> PROVIDED INFORMATION
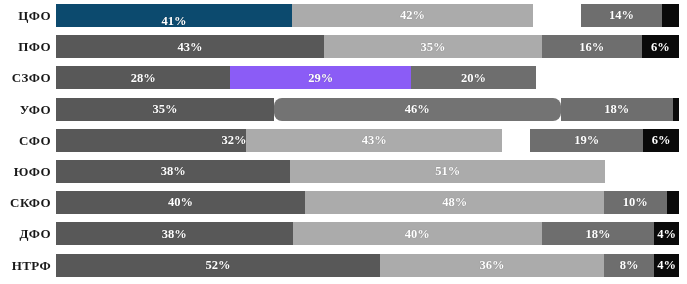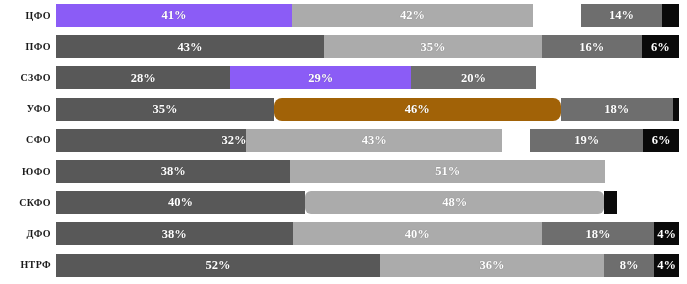--- a/index.html
+++ b/index.html
@@ -32,7 +32,7 @@
     text-align: right;
     font-family: "Liberation Serif", serif;
     font-weight: 700;
-    font-size: 10px;
+    font-size: 13px;
     color: #1a1a1a;
     letter-spacing: 0.4px;
     white-space: nowrap;

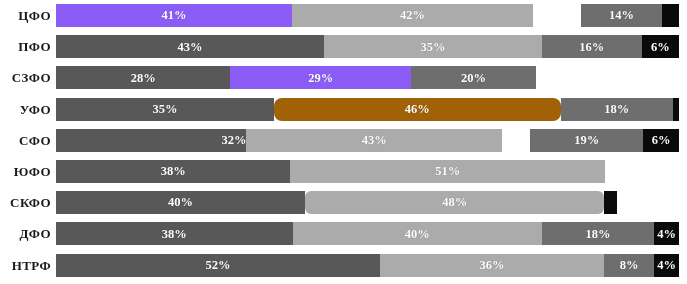--- a/index.html
+++ b/index.html
@@ -71,7 +71,7 @@
     <div class="row">
       <div class="row-label">ЦФО</div>
       <div class="bar">
-        <div class="seg" style="background: #8b5cf6; width: 41%;">
+        <div class="seg" style="background: #0c4a6e; width: 41%; align-items: flex-end;">
           <span class="seg-label">41%</span>
         </div>
         <div class="seg" style="background: rgb(171, 171, 171); width: 42%;">

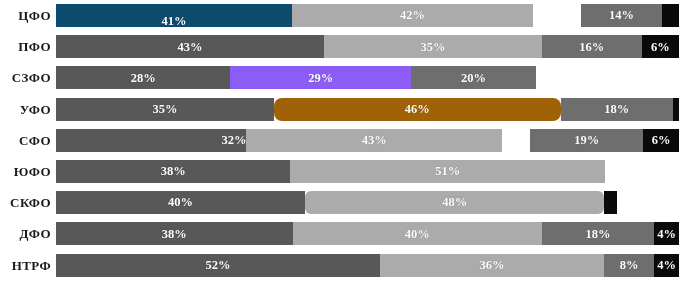--- a/index.html
+++ b/index.html
@@ -120,7 +120,7 @@
         <div class="seg" style="background: rgb(88, 88, 88); width: 35%;">
           <span class="seg-label">35%</span>
         </div>
-        <div class="seg" style="background: #a16207; width: 46%; border-radius: 8px;">
+        <div class="seg" style="background: #737373; width: 46%; border-radius: 8px;">
           <span class="seg-label">46%</span>
         </div>
         <div class="seg" style="background: rgb(110, 110, 110); width: 18%;">

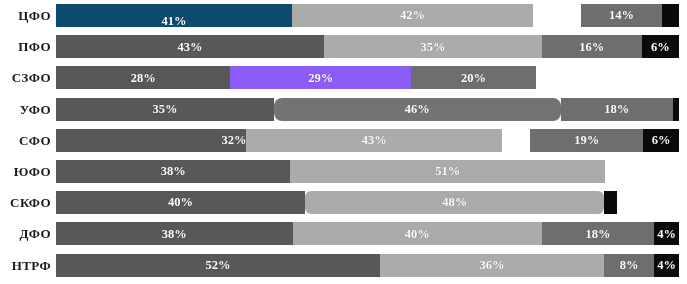--- a/index.html
+++ b/index.html
@@ -166,7 +166,7 @@
         <div class="seg" style="background: rgb(88, 88, 88); width: 40%;">
           <span class="seg-label">40%</span>
         </div>
-        <div class="seg" style="background: rgb(171, 171, 171); width: 48%; border-radius: 6px;">
+        <div class="seg" style="background: rgb(171, 171, 171); width: 48%;">
           <span class="seg-label">48%</span>
         </div>
         <div class="seg hide-label" style="background: rgb(10, 10, 10); width: 2%;"></div>

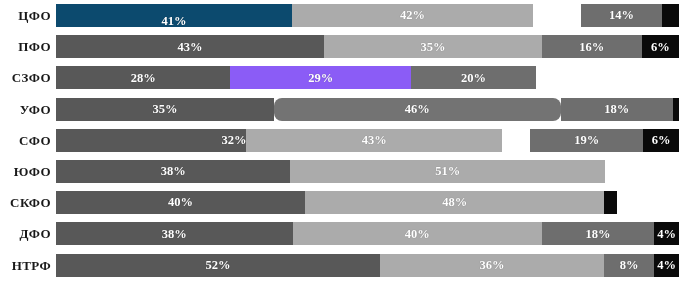--- a/index.html
+++ b/index.html
@@ -169,6 +169,9 @@
         <div class="seg" style="background: rgb(171, 171, 171); width: 48%;">
           <span class="seg-label">48%</span>
         </div>
+        <div class="seg" style="background: rgb(110, 110, 110); width: 10%;">
+          <span class="seg-label">10%</span>
+        </div>
         <div class="seg hide-label" style="background: rgb(10, 10, 10); width: 2%;"></div>
       </div>
     </div>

> REQUIRED ACTION
Your response should be each line that includes the word "radius", copied from the records.

> ANSWER SECTION
-        <div class="seg" style="background: #a16207; width: 46%; border-radius: 8px;">
+        <div class="seg" style="background: #737373; width: 46%; border-radius: 8px;">
-        <div class="seg" style="background: rgb(171, 171, 171); width: 48%; border-radius: 6px;">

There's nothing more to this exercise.